Steve Dossey, BS ’71 (psychology)

Santa Fe, New Mexico


Urban Streets

Recently, while visiting my son (Thomas, BS ’09) in Tacoma, I was pleasantly surprised to find a winter 2019 copy of Oregon Quarterly. I was particularly interested in page 25, “Walk of Life,” by Sarah Urban. Great writing! Even more interesting was the picture and caption on page 39, “Snowplace like home?” I was a struggling rhetoric and public affairs (now J-school) sophomore when that snowfall gave us all a few days off. It seems like yesterday, even though 50 years (!) have passed.

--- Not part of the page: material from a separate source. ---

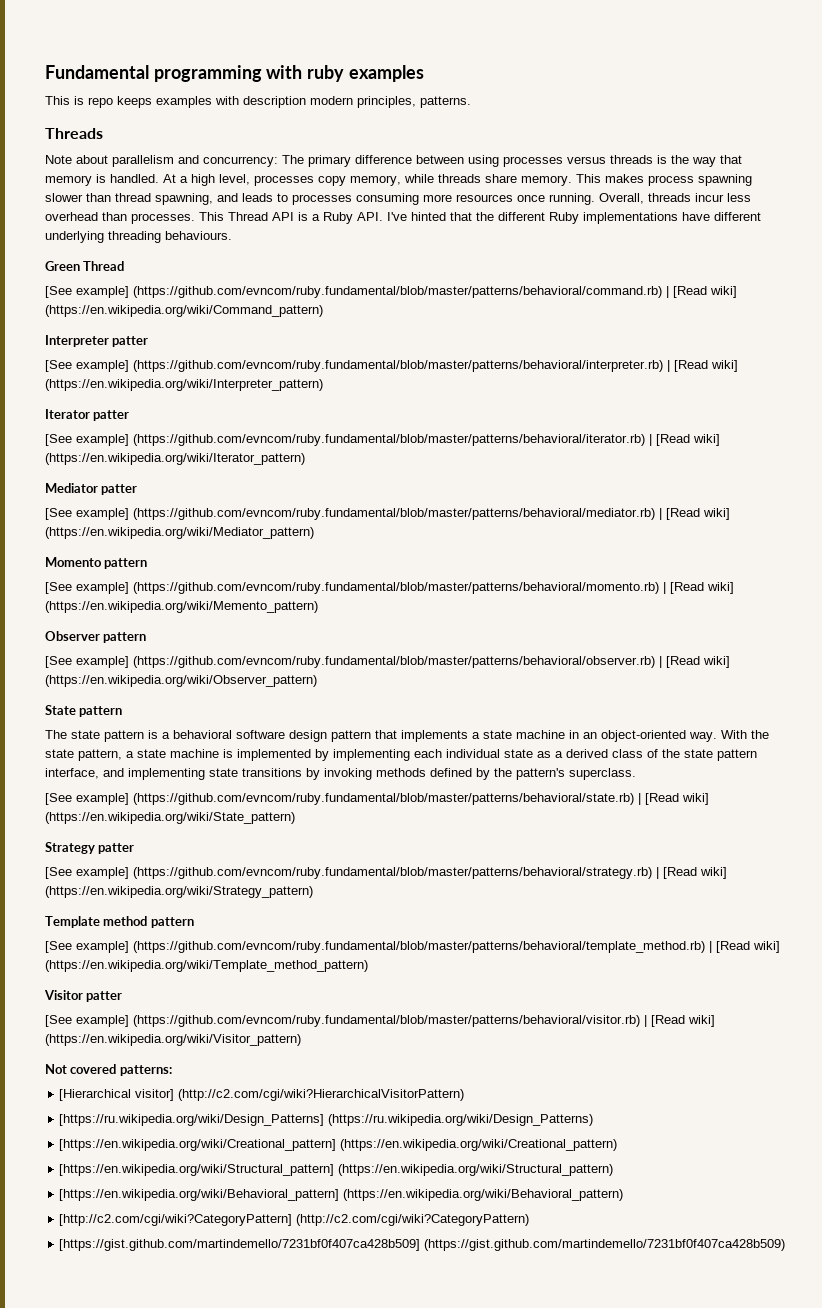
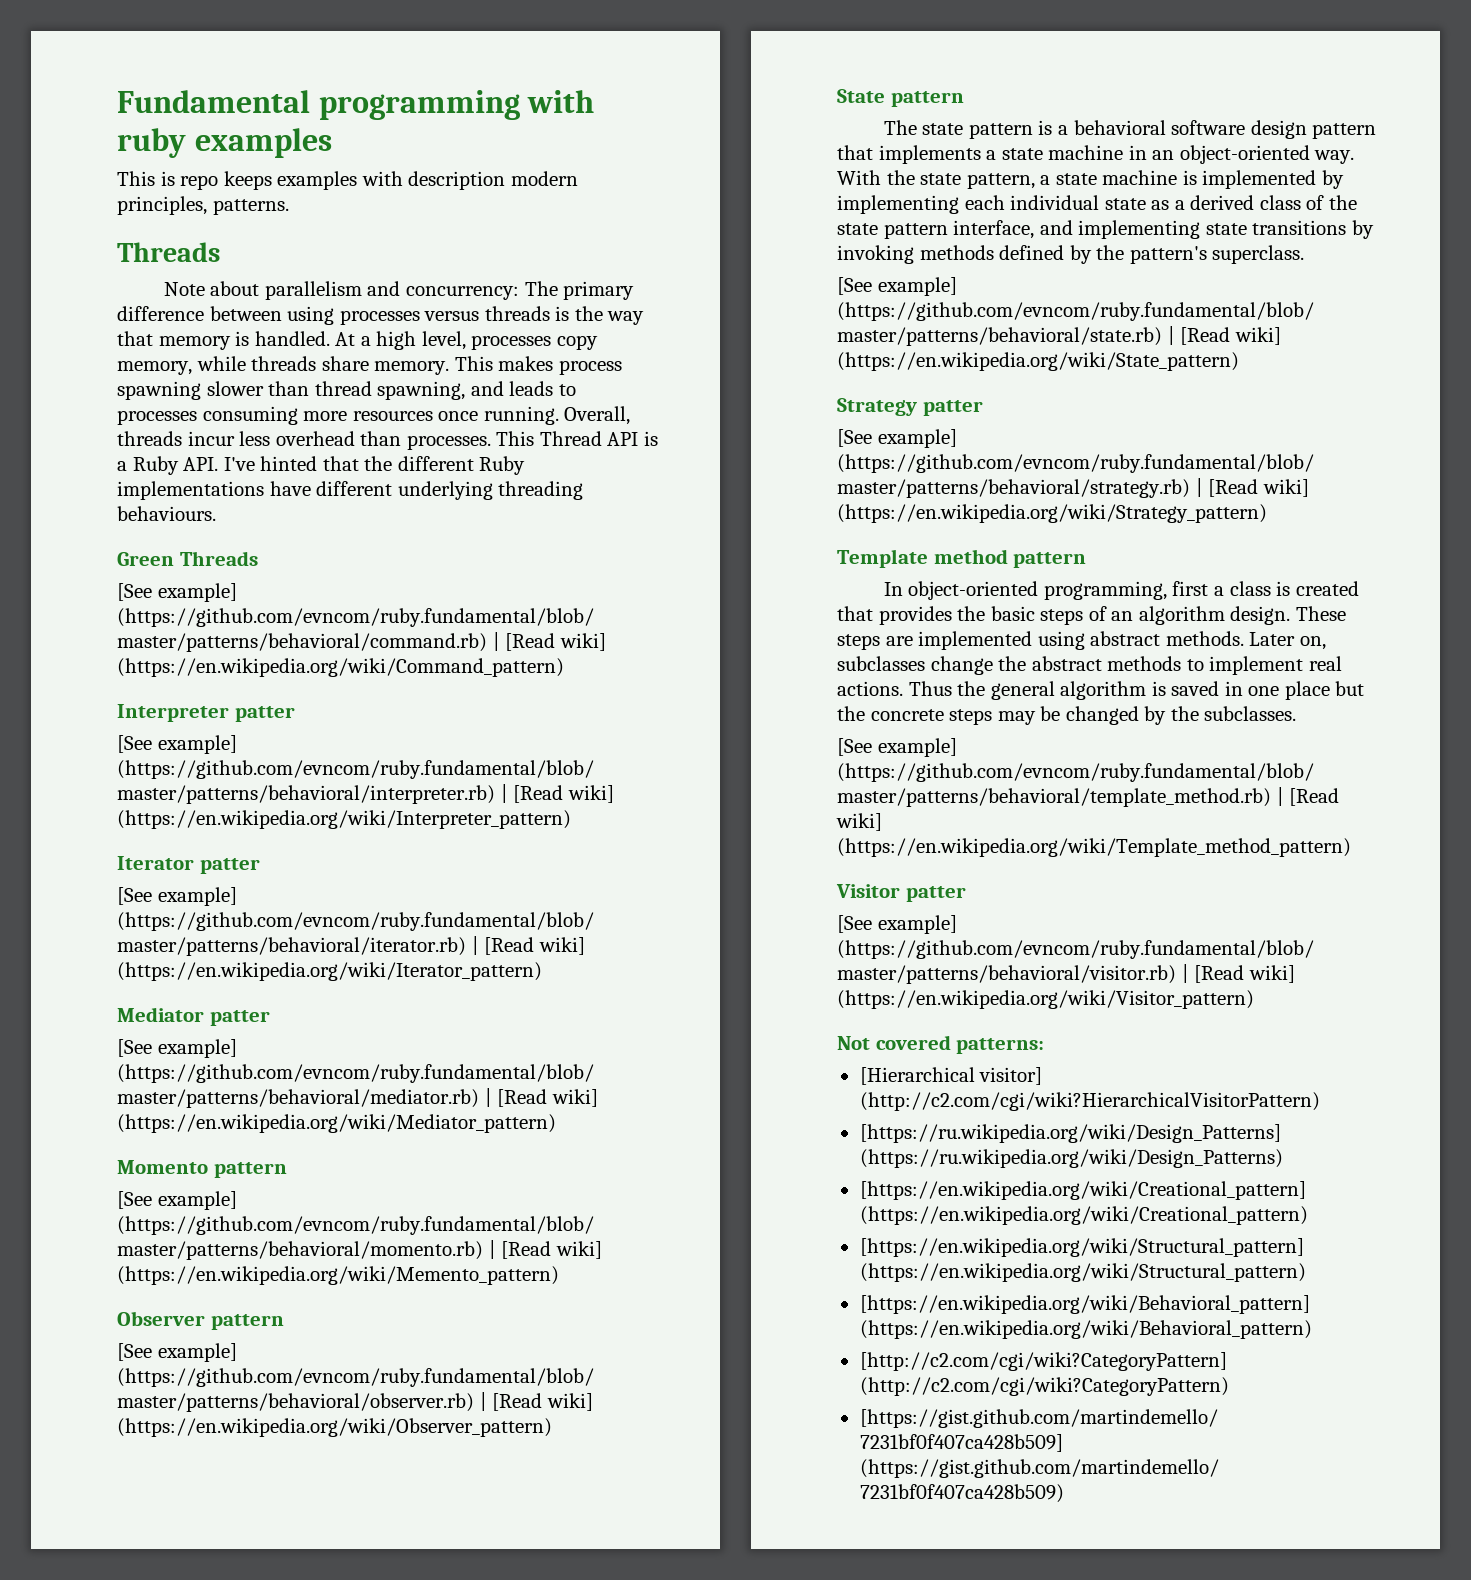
[83,261,125,271] Thread -> [179,551,258,566] Threads
(194, 922) none -> [883,581,1359,600] [837,606,1346,625] [837,631,1326,650] [837,656,1342,675] [837,681,1365,700] [837,706,1297,725] // In object-oriented programming, first a class is created that provides the basic steps of an algorithm design. These steps are implemented using abstract methods. Later on, subclasses change the abstract methods to implement real actions. Thus the general algorithm is saved in one place but the concrete steps may be changed by the subclasses.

Dale Brieske, BS ’71 (speech: telecommunication and film)

Redmond, Oregon

I enjoyed Sarah Urban’s piece on walking the South University neighborhood. When I was living south of campus in the ’70s, I walked those streets—and the alleys between them—early on Sunday mornings. Usually the only signs of life were birds and cats. I don’t remember whether I mentally started or polished any writing on those peaceful strolls, but in the decades since I’ve certainly found walking to be a helpful part of a writing day.

Amy Houchen, BS ’74 (economics), JD ’78

Portland, Oregon


Sinister Laboratory

Professor Benjamin Aleman created a cloaked insider joke as his lab logo (“Quantum Navigator,” Winter 2018, and above) but it is easily deciphered. Add an upward extension to the end bracket of the ket symbol and we have the explanation for the disappearance of Alaby Blivet from the class notes. He was kidnapped to be subjected to physics experiments! Is there also a Sara Lee lab? No science ethics committee?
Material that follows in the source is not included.